Friday, February 18, 2011

the life inside a snowglobe...

you know, today as i walk along and breathe the cool air, the kind with a promise of spring yet with winter's icy grasp trying to prolong it's hold, i can't help but think i'm better inside my own closed flower. 'tis quite wondrous.
however, i do forget that i live in spring. and summer. and fall. mainly spring and fall.
winter... i do when it snows... but i am inside a good deal and fighting the cold when i am outside. i think i'm not nearly as me as other seasons... oh well, what can i say.
even in 'my' seasons, i have an exceedingly difficult time living in front of people. in the snowglobe so much goes on... i've never really lived out of it. and today i almost wished i could always be on my own...
always...
and i did wish it so.
but that's not good for anyone.
anyone.
i still notice that whenever people come into my dorm they're looking for my room mate.
i still notice that i have many good friends that do stuff together in the evenings and yet i'm never invited.
the only thing that gets to me is when people complain that they never do anything with their friends and are always alone on the weekends.
...ummm...
try doing that for your entire life.
thankfully, introvert corner has a comfortable blanket and pillow and is an excellant place to read a book.
perhaps i have not been on my own enough these past few months.
ah, to be at camp... sitting around the campfire late into the night... campers asleep... watching the stars and feeding the fire you have nursed all evening...
clear stars...
the fireflies by the aframes...
pitch dark and diamonds flashing all around you, diamonds twinkling in the sky...
you know, when i was smaller and would go outside to take care of the dogs after a long, long day of having insults thrown at me, my flaws being put in my face (of course i do that to myself now. i do somethign the slightest bit wrong and i get nauteous. everyone else forgets. i don't. ever.) and i lay down in the snow. make a snow angel. revel in being alone, think of how i've never had anyone to build a snowman or have a snowball fight with. and talk to the stars. God put the constellations there to be my friends, to be illluminated further by the glowing snow around me. to somehow not diminish with the brights moon and whisps of cloud that clothed it... haha, orion as an older brother... each star being the only worldly thing that cared for me...
this is the inside of my tightly clasped mind. the expanse is endless...
and i'd almost rather stay in it.
perhaps spring will help me open up... i doubt it will... but... one can hope?
haha,
'you don't always have to hold your head higher than your heart'
my heart may be low, my head may be feigned high, but mostly i hang my head while my heart soars with the birds.
'blessed are the poor in spirit...'
the 'poor in spirit' i find have the most spirit... they are just the ones eternally downcast.

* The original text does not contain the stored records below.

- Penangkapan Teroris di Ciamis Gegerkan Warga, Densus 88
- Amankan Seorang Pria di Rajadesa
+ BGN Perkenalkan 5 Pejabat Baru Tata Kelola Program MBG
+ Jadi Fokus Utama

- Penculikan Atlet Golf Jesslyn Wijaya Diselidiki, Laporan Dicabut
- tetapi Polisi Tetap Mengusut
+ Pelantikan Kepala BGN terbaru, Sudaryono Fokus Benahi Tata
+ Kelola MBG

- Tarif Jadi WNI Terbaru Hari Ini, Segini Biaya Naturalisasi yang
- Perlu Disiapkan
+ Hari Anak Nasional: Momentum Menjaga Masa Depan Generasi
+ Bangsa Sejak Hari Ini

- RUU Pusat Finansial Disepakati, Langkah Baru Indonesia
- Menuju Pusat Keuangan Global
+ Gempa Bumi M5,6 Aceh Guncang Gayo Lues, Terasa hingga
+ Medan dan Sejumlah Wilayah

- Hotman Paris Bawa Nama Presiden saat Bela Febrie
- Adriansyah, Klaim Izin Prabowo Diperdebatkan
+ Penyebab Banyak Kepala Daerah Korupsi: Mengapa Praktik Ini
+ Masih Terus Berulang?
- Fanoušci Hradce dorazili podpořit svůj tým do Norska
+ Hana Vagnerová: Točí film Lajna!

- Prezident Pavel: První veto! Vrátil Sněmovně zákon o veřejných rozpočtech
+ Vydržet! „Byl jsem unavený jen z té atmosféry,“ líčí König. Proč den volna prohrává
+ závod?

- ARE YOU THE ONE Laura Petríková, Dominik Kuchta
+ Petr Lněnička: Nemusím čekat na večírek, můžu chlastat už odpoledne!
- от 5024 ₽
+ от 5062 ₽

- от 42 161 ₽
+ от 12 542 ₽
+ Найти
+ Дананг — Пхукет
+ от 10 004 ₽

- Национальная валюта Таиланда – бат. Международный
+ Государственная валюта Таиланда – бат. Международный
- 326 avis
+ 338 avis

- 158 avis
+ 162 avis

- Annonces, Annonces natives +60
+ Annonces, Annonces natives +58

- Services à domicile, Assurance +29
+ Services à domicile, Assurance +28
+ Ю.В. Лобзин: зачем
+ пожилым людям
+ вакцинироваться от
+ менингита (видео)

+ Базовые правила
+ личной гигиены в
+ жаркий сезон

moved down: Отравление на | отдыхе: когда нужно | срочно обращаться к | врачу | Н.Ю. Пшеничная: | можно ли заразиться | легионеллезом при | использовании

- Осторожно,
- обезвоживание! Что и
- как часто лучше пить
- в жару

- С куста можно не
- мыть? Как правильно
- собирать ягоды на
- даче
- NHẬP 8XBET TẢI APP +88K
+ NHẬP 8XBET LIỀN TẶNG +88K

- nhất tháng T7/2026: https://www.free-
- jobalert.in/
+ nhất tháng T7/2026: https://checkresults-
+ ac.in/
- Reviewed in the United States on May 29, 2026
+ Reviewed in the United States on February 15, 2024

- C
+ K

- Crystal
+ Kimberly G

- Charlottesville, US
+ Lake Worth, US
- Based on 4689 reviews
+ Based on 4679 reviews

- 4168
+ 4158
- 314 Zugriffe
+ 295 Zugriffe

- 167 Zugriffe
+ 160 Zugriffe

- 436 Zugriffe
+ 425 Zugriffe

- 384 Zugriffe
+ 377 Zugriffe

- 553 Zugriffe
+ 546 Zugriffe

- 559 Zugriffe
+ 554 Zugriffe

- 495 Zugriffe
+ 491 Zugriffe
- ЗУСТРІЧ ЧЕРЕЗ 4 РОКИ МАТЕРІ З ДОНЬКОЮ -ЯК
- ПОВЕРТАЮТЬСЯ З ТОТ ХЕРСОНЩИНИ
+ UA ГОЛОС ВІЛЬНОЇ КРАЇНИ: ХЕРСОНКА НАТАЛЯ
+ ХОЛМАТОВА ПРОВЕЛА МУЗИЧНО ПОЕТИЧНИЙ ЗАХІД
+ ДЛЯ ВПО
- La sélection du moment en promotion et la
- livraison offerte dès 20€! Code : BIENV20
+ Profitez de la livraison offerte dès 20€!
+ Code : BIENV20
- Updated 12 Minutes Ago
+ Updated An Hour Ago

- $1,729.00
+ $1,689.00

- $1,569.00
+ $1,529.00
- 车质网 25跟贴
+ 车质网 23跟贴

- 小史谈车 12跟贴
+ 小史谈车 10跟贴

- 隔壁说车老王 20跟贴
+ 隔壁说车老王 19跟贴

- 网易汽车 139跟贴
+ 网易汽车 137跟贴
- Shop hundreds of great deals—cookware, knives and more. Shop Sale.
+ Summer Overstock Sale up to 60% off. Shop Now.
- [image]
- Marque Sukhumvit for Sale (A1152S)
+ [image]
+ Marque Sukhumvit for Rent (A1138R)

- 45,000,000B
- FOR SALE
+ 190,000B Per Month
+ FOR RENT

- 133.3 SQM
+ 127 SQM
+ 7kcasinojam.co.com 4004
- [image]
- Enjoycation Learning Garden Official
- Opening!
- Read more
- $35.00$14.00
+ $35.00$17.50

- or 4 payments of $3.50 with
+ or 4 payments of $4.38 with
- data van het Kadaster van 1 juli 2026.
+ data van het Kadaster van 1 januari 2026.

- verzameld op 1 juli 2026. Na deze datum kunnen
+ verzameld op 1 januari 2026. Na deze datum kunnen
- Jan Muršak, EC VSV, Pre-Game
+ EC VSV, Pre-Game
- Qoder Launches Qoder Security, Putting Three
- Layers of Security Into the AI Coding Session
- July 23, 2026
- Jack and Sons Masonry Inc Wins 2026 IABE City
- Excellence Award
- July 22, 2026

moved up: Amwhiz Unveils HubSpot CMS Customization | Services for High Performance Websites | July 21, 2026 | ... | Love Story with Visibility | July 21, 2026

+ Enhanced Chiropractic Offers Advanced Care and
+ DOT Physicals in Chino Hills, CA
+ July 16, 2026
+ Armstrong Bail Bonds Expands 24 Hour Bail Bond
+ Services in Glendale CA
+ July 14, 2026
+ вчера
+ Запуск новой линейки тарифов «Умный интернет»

'with downcast eyes, there's more to living than being alive...'
there's a bird singing out my window...
i hope that wherever i live when i 'grow up' persay has plenty of land around it... i want to sit on my back porch in a porch swing and watch the birds at a bird feeder. watch the clouds float by. listen to the music in the trees with a slight breeze occasionaly catching a nicely toned wind chime.
and i enjoy it all inside my tightly clasped mind.
perhaps one day i shall open up and remain so.
heh, that shall be difficult...
you know, i find myself the best sort of person when in pain.
i find myself the best sort of person when i'm living.
i find myself living when i'm in pain.
i find myelf living when it's spring...
why not combine it all at once, haha!
just as long as i can live without the pain... as long as i can be me without it...
because for a long time that was all i was. i still find myself there.
it adds a deep aspect to life. helps you to live more fully, sets the good things higher in your heart, gives them more depth.
i don't always have to hold my head higher than my heart...
and thankfully my heart can feel pain and be carried by the breeze at the same time.